Variances may be granted only when it can be clearly demonstrated that hardship or practical difficulty will in fact exist if the variance is not granted.
b.
The mere fact that other larger signs constructed under prior sign ordinances do exist in the area shall not be sufficient reason to declare hardship nor practical difficulty.
c.
In no case shall a variance be granted if it is determined by the board of appeals that the appellant has created the hardship or practical difficulty.
d.
Before a variance is granted, it must be shown that the alleged hardships or particular peculiar difficulties of the person requesting the variance result from conditions which do not exist generally throughout the city.
e.
The applicant for a variance shall be prepared to furnish a site drawing, photographs, and/or any other means of proof to the board of appeals to so indicate that hardship or practical difficulty does in fact exist.
f.
The term "hardship" shall not be deemed financial hardship relating to the cost of the sign or the size of the sign or to the fact that the sign has already been constructed, or the fact that the sign is only available in standardized sizes and/or materials.
Example: franchised business signs.
g.
The alleged hardships and practical difficulties, or both, which will result from a failure to grant the variance must include substantially more than mere inconvenience, or mere inability to attain a higher financial return.
h.
It must be shown that allowing the variance will result in substantial justice being done, considering the public benefits intended to be secured by this section, the individual hardships that will be suffered by a failure of the board to grant a variance, and especially the rights of others whose property would be affected by the allowance of the variance.
i.
The above findings of fact shall be made by the board of appeals, which is not empowered to grant a variance without finding of fact in each of the categories above. Every finding of fact shall be supported in the record of the proceedings of the board.
j.
Nothing contained herein shall be construed to empower the board of appeals to change the terms of this section or to add to the types of signs permitted on any premises.
(4)
Fees. Any person filing for a variance or taking an appeal with the zoning board of appeals shall fill out the necessary appeal variance form provided by the zoning administrator and shall pay a filing fee at the time of filing as currently established or as hereafter adopted by ordinance from time to time. The city clerk shall then place the matter on a regular meeting agenda of the board of appeals within 30 days of filing. Within 90 days of receipt, the board of appeals shall render a final decision in accordance with the provisions of this section.
(Prior Code, § 5.191; Ord. No. 86-16, 10-6-1986; Ord. No. 88-18, 10-17-1988; Ord. No. 91-14, 10-21-1991; Ord. No. 92-16, 10-5-1992; Ord. No. 95-14, 7-17-1995; Ord. No. 95-21, 8-7-1995; Ord. No. 97-12, 8-4-1997; Ord. No. 2007-05, § 1, 6-4-2007; Ord. No. 2009-04 § 1, 5-4-2009; Ord. No. 2010-10, § 18, 8-2-2010; Ord. No. 2013-05, § 2, 6-17-2013; Ord. No. 2021-13, §§ 1, 2, 9-7-2021)

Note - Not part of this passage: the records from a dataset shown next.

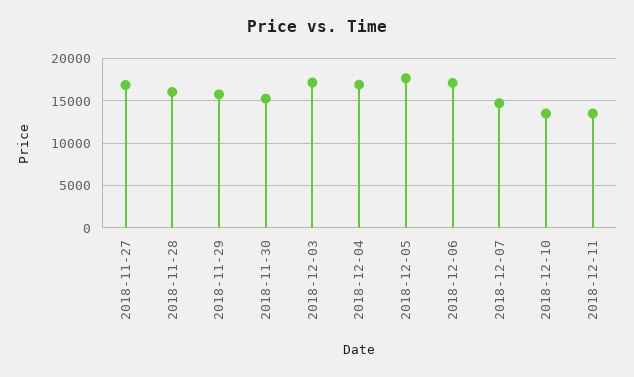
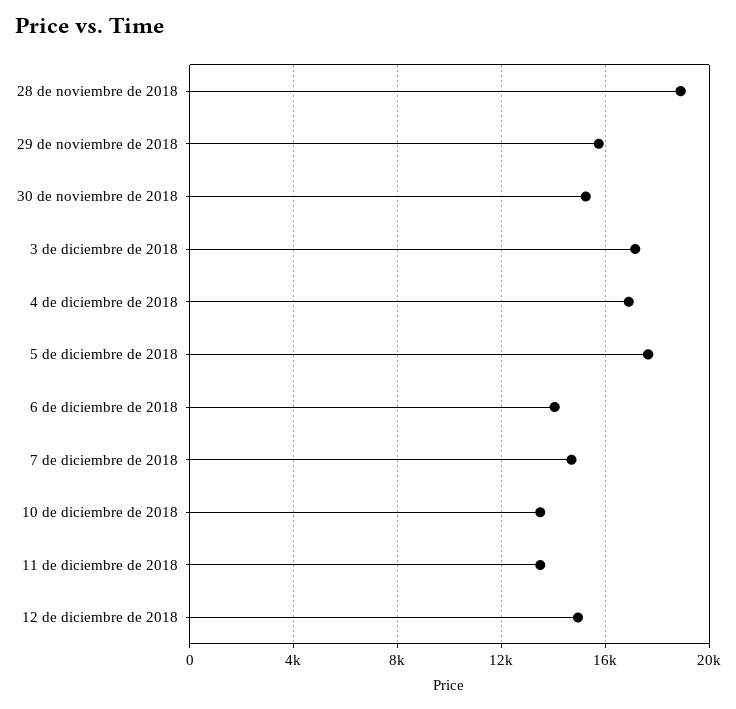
2018-11-27: 17000 -> none
2018-11-28: 16000 -> 19000
2018-12-06: 17000 -> 14000
12 de diciembre de 2018: none -> 15000

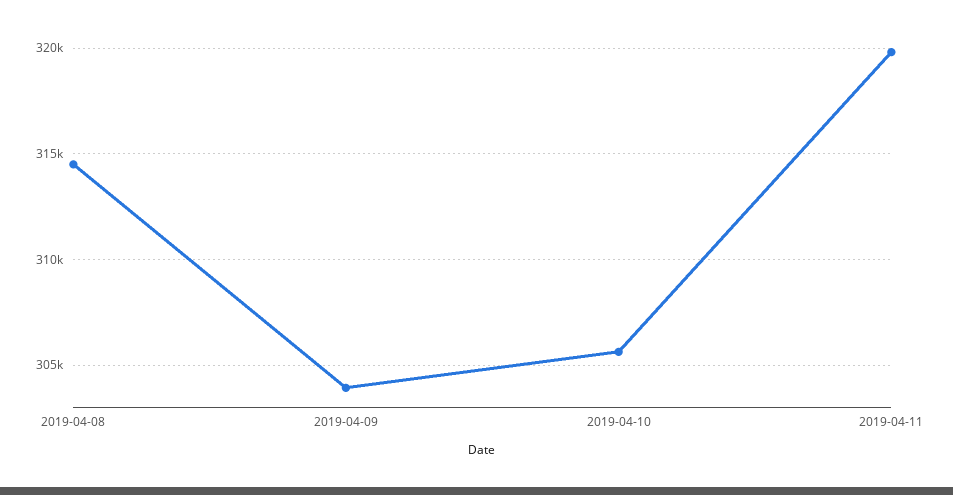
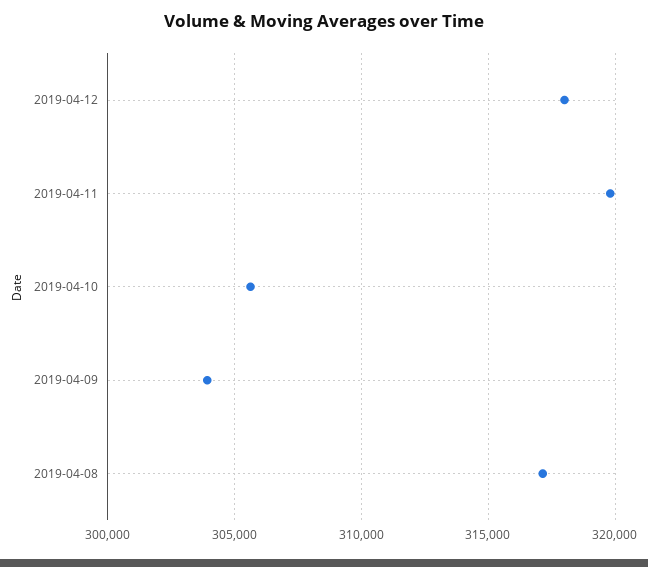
2019-04-08: 314500 -> 317000
2019-04-12: none -> 318000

State Law reference— Highway advertising act, MCL 252.301 et seq.
(a)
All outdoor lighting in all use districts used to light the general area of a specific site shall be shielded to reduce glare and shall be so arranged as to reflect lights away from all adjacent residential districts or adjacent residences.
(b)
All outdoor lighting in all use districts shall be directed toward and confined to the ground areas of lawns or parking lots.
(c)
All lighting in nonresidential districts used for the external illumination of buildings, so as to feature said buildings, shall be placed and shielded so as not to interfere with the vision of persons on adjacent highways or adjacent property.
(d)
Illumination of signs shall be directed or shaded downward so as not to interfere with the vision of persons on the adjacent highways or adjacent property.
(e)
All illumination of signs and any other outdoor feature shall not be of a flashing, moving or intermittent type. Artificial light shall be maintained stationary and constant in intensity and color at all times when in use.
(Prior Code, § 5.192)
In all residential districts, so called entranceway structures including, but not limited to, walls, columns, and gates marking entrances to single-family subdivisions or multiple housing projects may be permitted and may be located in a required yard, except as provided in section 46-667; provided that such entranceway structures shall comply to all codes of the municipality, and shall be approved by the zoning administrator or his or her designee.

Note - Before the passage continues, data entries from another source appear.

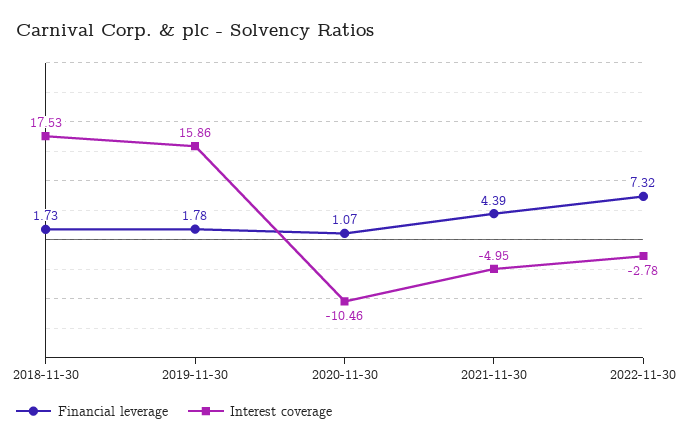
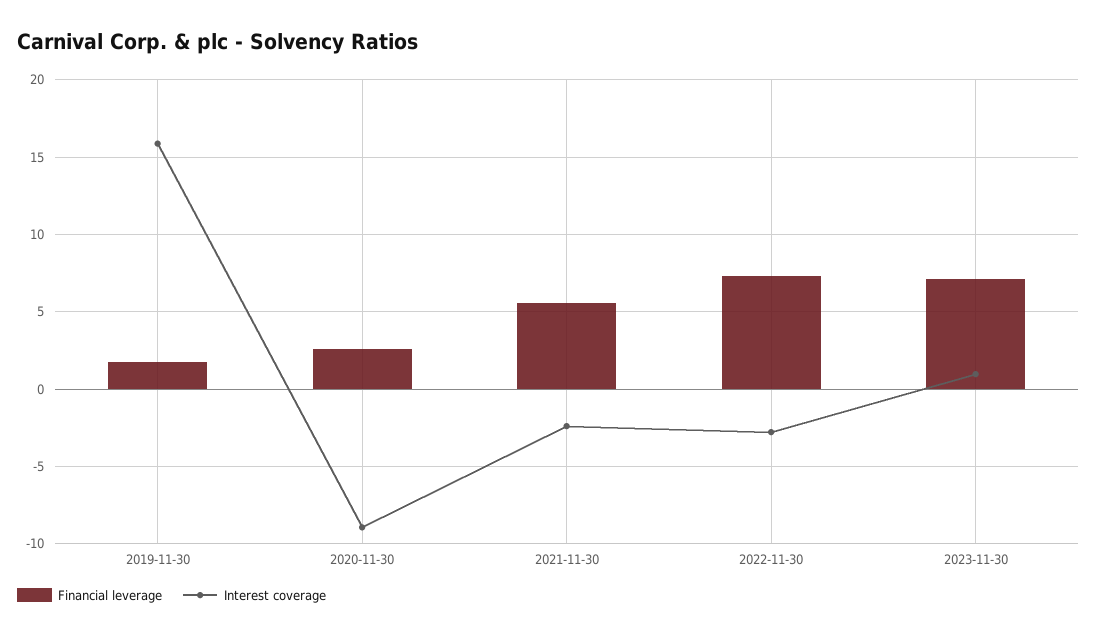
Financial leverage, 2018-11-30: 1.73 -> none
Interest coverage, 2018-11-30: 17.53 -> none
Financial leverage, 2020-11-30: 1.07 -> 2.5
Interest coverage, 2020-11-30: -10.46 -> -9
Financial leverage, 2021-11-30: 4.39 -> 5.5
Interest coverage, 2021-11-30: -4.95 -> -2.5
Financial leverage, 2023-11-30: none -> 7
Interest coverage, 2023-11-30: none -> 1

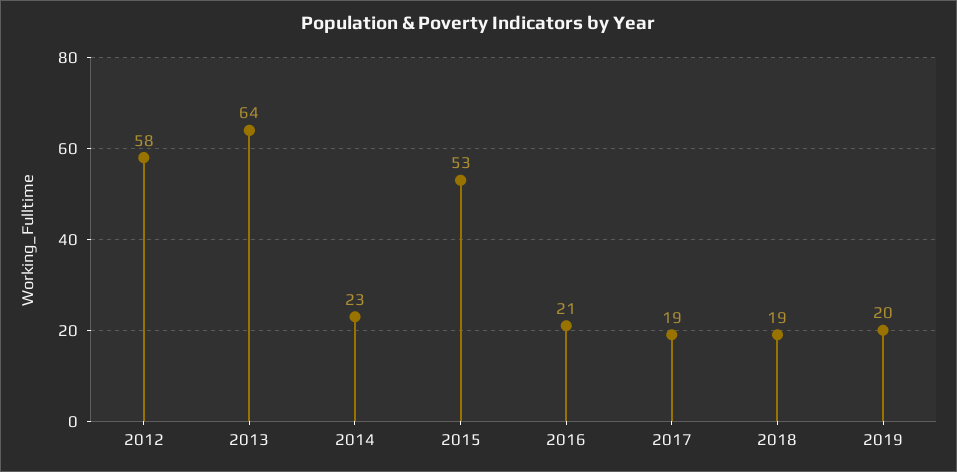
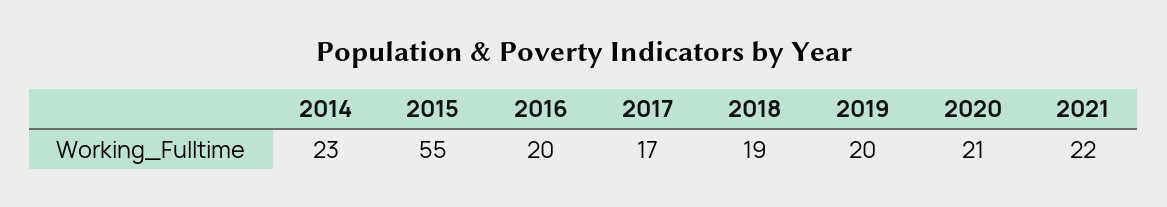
2012: 58 -> none
2013: 64 -> none
2015: 53 -> 55
2016: 21 -> 20
2017: 19 -> 17
2020: none -> 21
2021: none -> 22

(Prior Code, § 5.193; Ord. No. 2010-10, § 19, 8-2-2010)
(a)
Visual triangle area. No fence, wall, shrubbery, sign or other visual obstruction above a height of 30 inches from the established street grades shall be permitted within the triangular area formed at the intersection of any streets by a straight line drawn between said streets/alleys at a point 25 feet from their point of intersection.
(b)
Exceptions. The following exceptions from the corner clearance restrictions:
(1)
Buildings located in the B-2 zone and complying with the requirements for that zone.
(2)
Signs complying with section 46-664.
(Prior Code, § 5.194; Ord. No. 87-17, 10-9-1987)
(a)
For those use districts and uses listed below, there shall be provided and maintained on those sides abutting or adjacent to a residential district an obscuring wall as required in this subsection, except as otherwise required in subsection (d) of this section.
(b)
Required walls shall be located on the lot line except where underground utilities interfere and except in instances where this chapter requires conformance with front yard setback lines in abutting residential districts. Upon review of the site plan, the building inspector may approve an alternate location for the wall or may waive the wall requirement if in specific cases it would not serve the purposes of screening the parking area effectively. Required walls may, upon approval of the board of appeals, be located on the opposite side of an alley right-of-way from a nonresidential zone that abuts a residential zone when mutually agreeable to affected property owners. The continuity of the required wall on a given block will be a major consideration of the board of appeals in reviewing such request.
(c)
Such walls and screening barrier shall have no openings for vehicular traffic or other purposes, except as otherwise provided in this chapter and except such openings as may be required by the chief of police and the building inspector. All walls herein required shall be constructed of materials approved by the building inspector to be durable, weather resistant, rust proof and easily maintained; and wood or wood products shall be specifically excluded. Masonry walls may be constructed with openings which do not in any square section (height and width) exceed 20 percent of the surface. Where walls are so pierced, the openings shall be so placed as to maintain the obscuring character required, and shall not reduce the minimum height requirement. The arrangement of the openings shall be reviewed and approved by the building inspector.
(d)
The requirement for an obscuring wall between off-street parking areas, outdoor storage areas, and any abutting residential district shall not be required when such areas are located more than 200 feet distant from such abutting residential district.
(e)
The building inspector may waive or modify the foregoing requirements where cause can be shown that no good purpose would be served; provided that in no instance shall a required wall be permitted to be less than four feet six inches in height, except where section 46-667 applies.
(1)
In consideration of a request to waive wall requirements between nonresidential and residential districts, the building inspector shall refer the request to the planning commission for a determination as to whether or not the residential district is considered to be an area in transition and will become nonresidential in the future.
(2)
In such cases as the planning commission determines the residential district to be a future nonresidential area, the building inspector may temporarily waive wall requirements for an initial period not to exceed 12 months. Granting of subsequent waivers shall be permitted; provided that the planning commission shall make a determination as hereinbefore described, for each subsequent waiver prior to the granting of such waiver by the board.
(Prior Code, § 5.195)
(a)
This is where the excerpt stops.